Mittelstadt, le huitième choix au total au repêchage de 2017, a reçu la première audition comme premier joueur de centre de l’équipe en l’absence d’Eichel. Dans une autre saison moribonde l’an dernier à Buffalo, l’Américain a obtenu 22 points (10 buts, 12 aides) en 41 rencontres.

«C’est un défi, a répliqué Mittelstadt en parlant de son nouveau rôle. Il y a plusieurs bons joueurs et plusieurs bons centres dans la LNH. Je me retrouverai contre le premier ou le deuxième de l’autre équipe tous les soirs. Mais pour moi, ça ne changera pas trop. Je garderai la même préparation avant une rencontre. Je ferai des erreurs sur la glace, mais je jouerai comme je l’ai toujours fait en gardant la même identité.»

«À ses premiers pas avec les Sabres, on voyait déjà son talent et son potentiel, a renchéri l’ailier Jeff Skinner, un autre membre du premier trio. Il est un gros choix au repêchage. Ce n’est pas un hasard. Il peut contrôler le jeu quand il joue bien au centre. Il s’améliore constamment et c’est exactement ce que tu veux voir d’un jeune. Il jouera un gros rôle pour notre équipe. J’espère qu’il pourra poursuivre sur sa lancée du camp.»

Rochester pour mieux avancer 

À sa deuxième saison complète dans la LNH en 2019-2020, Mittelstadt avait fait un détour dans la Ligue américaine (LAH) à Rochester. Il avait subi un sort semblable à celui de Jesperi Kotkaniemi lors de la même saison.

«Si tu m’avais posé la question à l’époque, j’aurais probablement dit que ce n’était pas la bonne chose, a répliqué le numéro 37. Mais avec le recul, je réalise que oui. J’ai regagné ma confiance et mon jeu durant mon temps à Rochester. J’ai aimé mon expérience avec Chris Taylor comme entraîneur-chef. C’était la meilleure des choses pour moi. J’ai joué de grosses minutes, je touchais régulièrement à la rondelle et je redevenais le joueur que je connaissais. Après ce passage à Rochester, j’ai passé un bel été en retrouvant ma confiance pour la saison suivante.»
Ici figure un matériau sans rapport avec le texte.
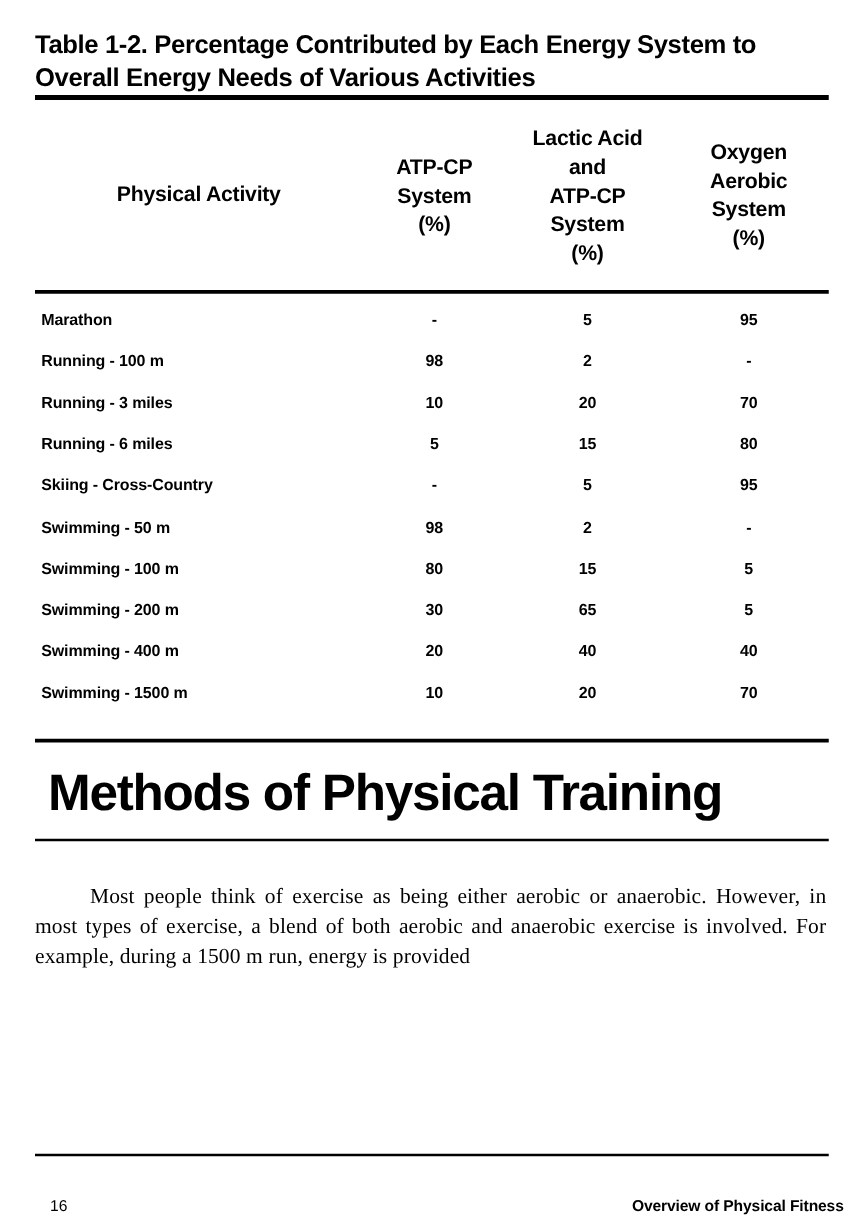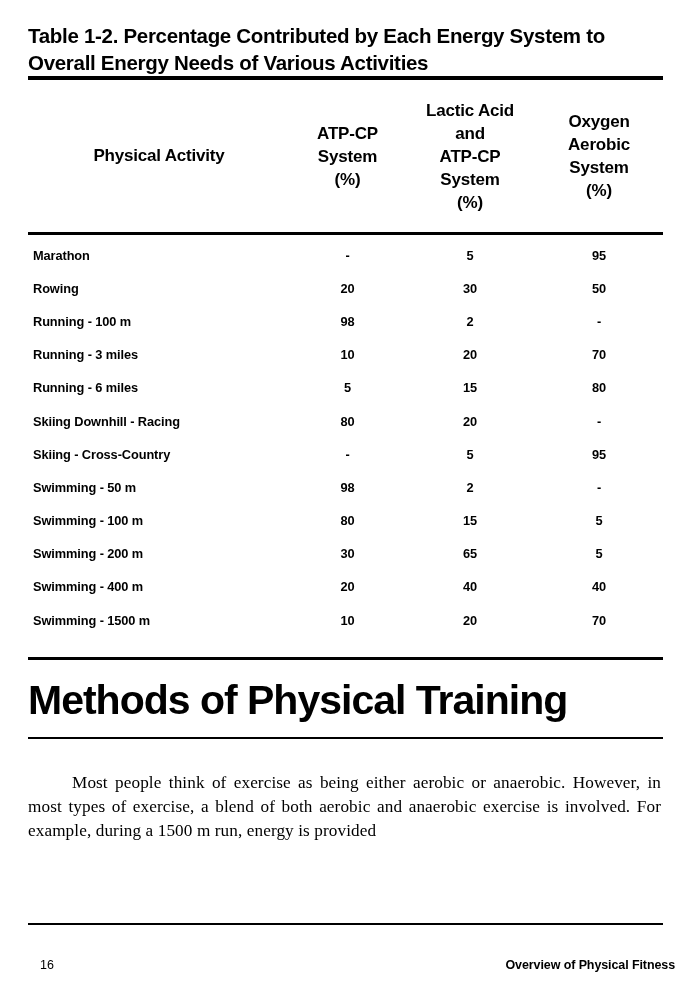"Rowing" tr { html: <tr> <td>Rowing</td> <td>20</td> <td>30</td> <td>50</td> </tr> -> none }
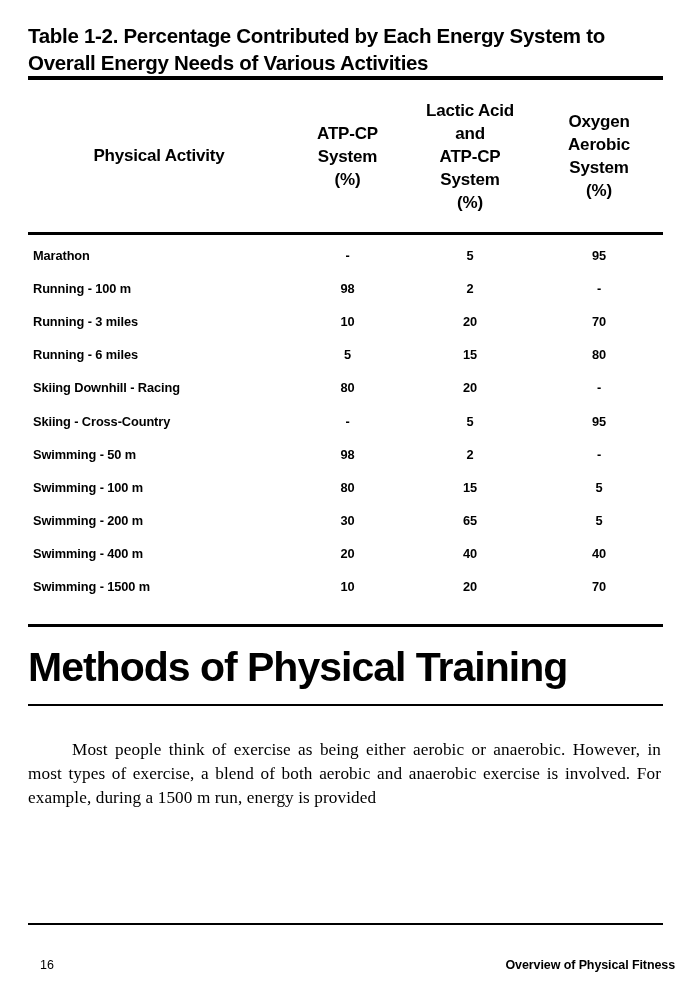"Skiing Downhill - Racing" tr { html: <tr> <td>Skiing Downhill - Racing</td> <td>80</td> <td>20</td> <td>-</td> </tr> -> none }
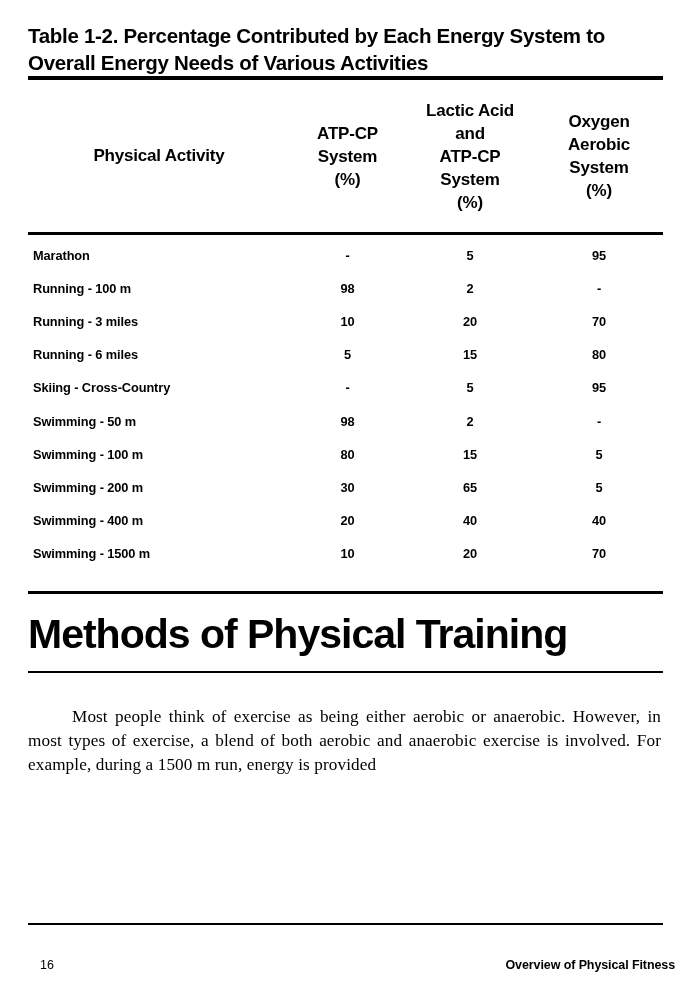"Methods of Physical Training" .section-heading { text-align: none -> center }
Le cas de Mittelstadt illustre encore une fois qu’une équipe doit prendre son temps avec les jeunes joueurs et qu’il n’y a pas toujours le feu à faire le saut dans la LNH.

«À ce moment, nous croyions que c’était le meilleur scénario pour Mittelstadt comme organisation, a dit Granato qui était un adjoint de Ralph Krueger en 2019-2020 avec les Sabres. Nous avons une équipe dans la LAH et c’est une ressource que nous pouvons utiliser. Ce joueur avait plus à gagner en retournant à Rochester qu’en restant à Buffalo. C’était une équation assez simple. Casey avait avalé la pilule difficilement au départ, mais je crois qu’il dira aujourd’hui que c’était le bon choix.»